Exercise data: Begin
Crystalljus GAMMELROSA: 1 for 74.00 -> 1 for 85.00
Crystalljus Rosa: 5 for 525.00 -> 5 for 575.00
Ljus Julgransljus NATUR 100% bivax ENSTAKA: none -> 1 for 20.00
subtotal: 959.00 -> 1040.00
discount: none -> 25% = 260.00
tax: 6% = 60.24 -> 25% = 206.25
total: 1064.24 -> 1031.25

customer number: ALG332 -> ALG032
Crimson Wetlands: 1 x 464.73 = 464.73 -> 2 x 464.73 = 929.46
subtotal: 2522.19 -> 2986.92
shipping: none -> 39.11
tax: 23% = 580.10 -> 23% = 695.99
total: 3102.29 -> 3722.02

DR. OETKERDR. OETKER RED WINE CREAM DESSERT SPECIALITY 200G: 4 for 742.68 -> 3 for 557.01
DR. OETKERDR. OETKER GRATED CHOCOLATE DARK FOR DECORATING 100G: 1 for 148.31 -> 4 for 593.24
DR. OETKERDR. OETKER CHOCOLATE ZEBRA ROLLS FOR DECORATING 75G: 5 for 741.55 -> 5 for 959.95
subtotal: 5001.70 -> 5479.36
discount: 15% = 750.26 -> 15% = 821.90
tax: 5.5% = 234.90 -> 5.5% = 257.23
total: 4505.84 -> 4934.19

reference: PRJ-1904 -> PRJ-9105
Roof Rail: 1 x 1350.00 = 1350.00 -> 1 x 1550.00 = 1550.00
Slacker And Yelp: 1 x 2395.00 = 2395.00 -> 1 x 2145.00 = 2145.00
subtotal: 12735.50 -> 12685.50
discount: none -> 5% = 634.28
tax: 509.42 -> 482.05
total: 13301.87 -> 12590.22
Exercise data: End
# Your task
Within the entries above, how many lines contain the word "discount"? State the number only.

# Result below
3